Ketcham's fort was established around 1811 or 1812 on John Ketcham's land near the east fork of the White River for the protection of early settlers of what is now the township of Brownstown. It was said not to have the fortifications of Vallonia but served as an important outpost as did Huff's fort a bit closer to Fort Vallonia.

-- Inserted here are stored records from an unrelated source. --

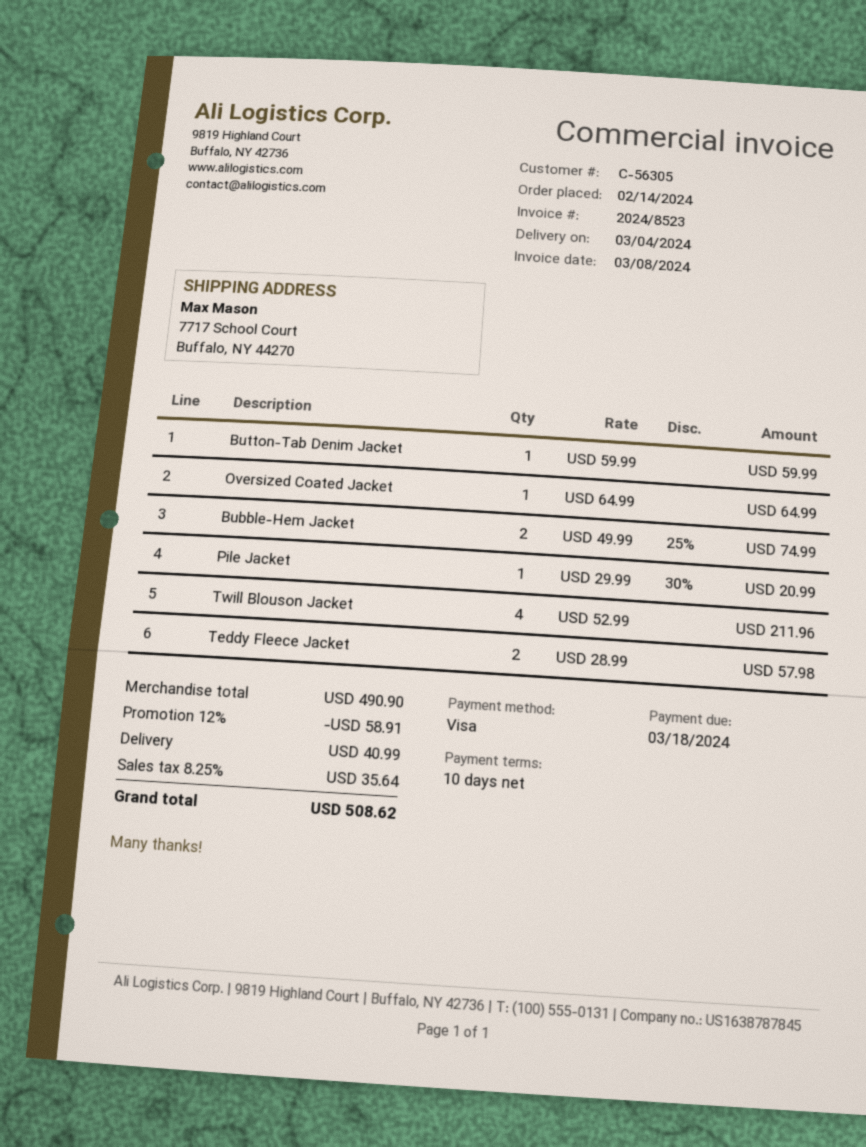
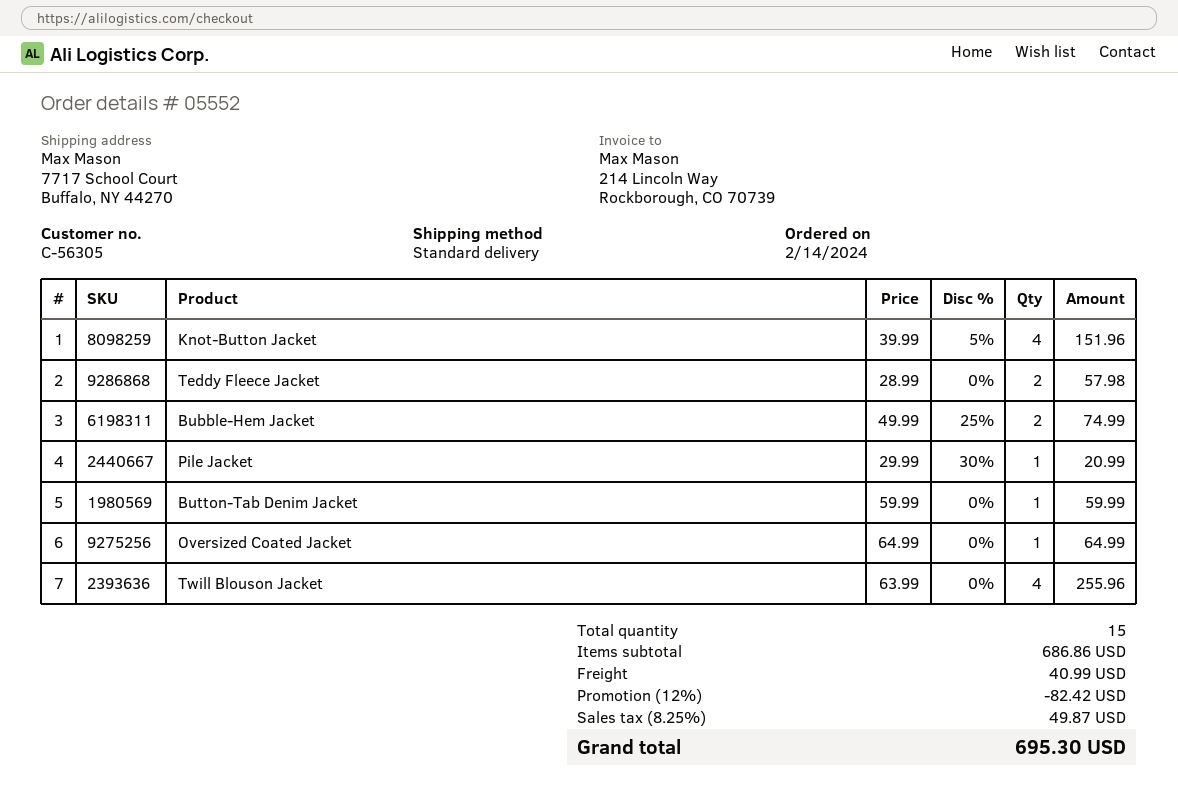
Twill Blouson Jacket: 4 x 52.99 = 211.96 -> 4 x 63.99 = 255.96
Knot-Button Jacket: none -> 4 x 39.99 - 5% = 151.96
subtotal: 490.90 -> 686.86
discount: 12% = 58.91 -> 12% = 82.42
tax: 8.25% = 35.64 -> 8.25% = 49.87
total: 508.62 -> 695.30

|“||At the commencement of our Indian troubles, there were upward of seventy families living in The Forks, but a few weeks after Hinton's murder upward of fifty families left the country. About eighteen families were determined to remain, however, and built blockhouses and forts. John Sage and others built a fort at his place, but the principal fort was at Vallonia, Huff's Fort, higher up, and Ketchams Fort, still above and outside.||”|
|“||In crossing a ravine, one Indian secreted himself, while the other showed himself in plain view, within shooting distance. Zink (John Zink) stopped to shoot, but the secreted Indian fired first, giving him a mortal wound. Zink lay in his gore that rainy night; and was found by his companions next morning still alive, and brought to Ketcham's fort, where he was washed and comfortably clothed, and Dr. Lamb, of Salem, sent for.||”|
- John Ketcham's memoir is found in Vol. IX of the Indiana Historical Collections, published in 1922, pp. 274–84.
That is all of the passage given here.